25) Faberge Imperial (d/c) – (Carnation/Floral Blend) This was released in 1996 and discontinued sometime later, a fragrance that was expensive to start with (packaged in a lovely glass egg) and even more expensive now that stocks have run very low. Here’s a beautiful review from Ann at Perfume Posse; read that and gnash your teeth! Notes (Fragrantica): Green notes, bergamot, orange blossom, ylang, marigold, carnation, osmanthus, jasmine, cloves, rose, violet leaf, Dyer’s greenweed (broomflower), musk, sandalwood, patchouli, iris.

26) Fendi Asja (d/c)(Spicy Floral Oriental) Or it could be a spicy fruity oriental, I don’t know. People tend to compare Asja to Opium and Cinnabar, which means it would be a Big Fat NO for me personally. Abigail at I Smell Therefore I Am says this: Asja is distinguished by its honeyed raspberry accord, which somehow manages to evoke carnation in much the same way rose-less Nahema conjures rose.”I believe her, but I’m pretty sure this would not suit me at all. It is discontinued too, so that’s another one I don’t need to chase into oblivion.

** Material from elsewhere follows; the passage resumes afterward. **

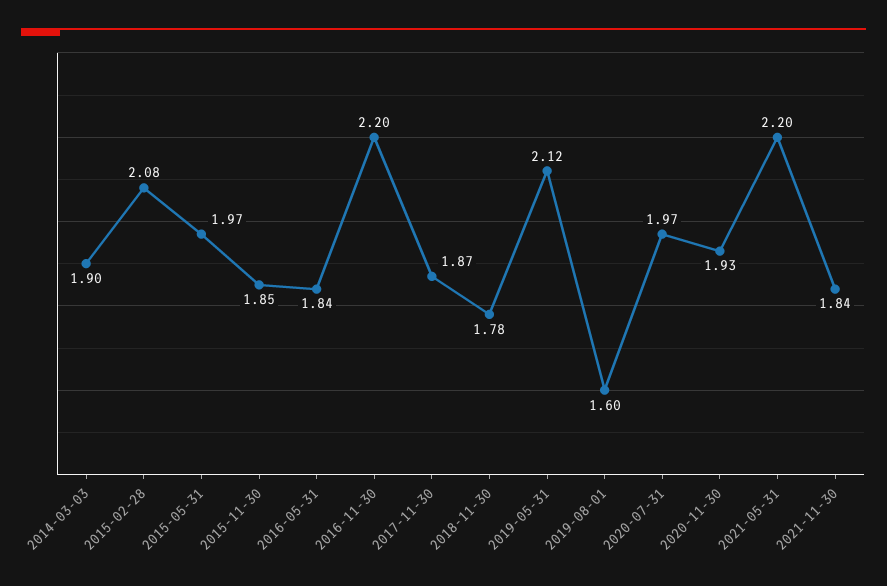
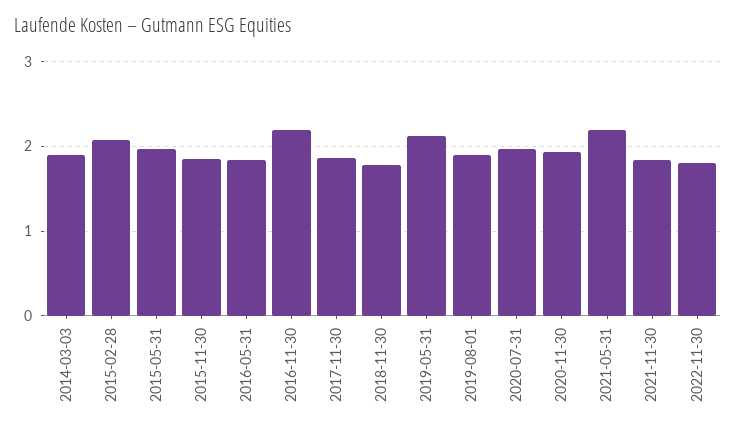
2019-08-01: 1.6 -> 1.9
2022-11-30: none -> 1.8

Notes (Fragrantica): Apricot, raspberry, peach, lemon, bergamot, mimosa, nutmeg, honey, carnation, cinnamon, orchid, iris, ylang, lily of the valley, rose, jasmine, sandalwood, amber, musk, benzoin, vanilla cedar, styrax.

27) Floris Malmaison (d/c) – (Spicy Carnation) This fragrance, originally released by the very-proper British house of Floris in the early 20th century as a masculine scent and reformulated in 2000, was for some time my ne plus ultra of carnation fragrances. Alas, the IFRA regulations on eugenol coshed Malmaison on the head, and it was discontinued and nearly impossible to find now. I have a small decant which I enjoy very very much, although I now have run across two fragrances that trump it as “THE carnation scent,” at least in my book. (One of them is DSH Oeillets Rouges; the other I will discuss in Part III.) Notes (Fragrantica): lemon, clove, cinnamon, Malmaison carnation, rose, ylang, cedar, musk, patchouli, vanilla. I’d also swear that there are a few green notes up top as well as a hint of vetiver in the base. It is a fresh, spicy floral, but with a dry background that makes it perfectly acceptable as a masculine.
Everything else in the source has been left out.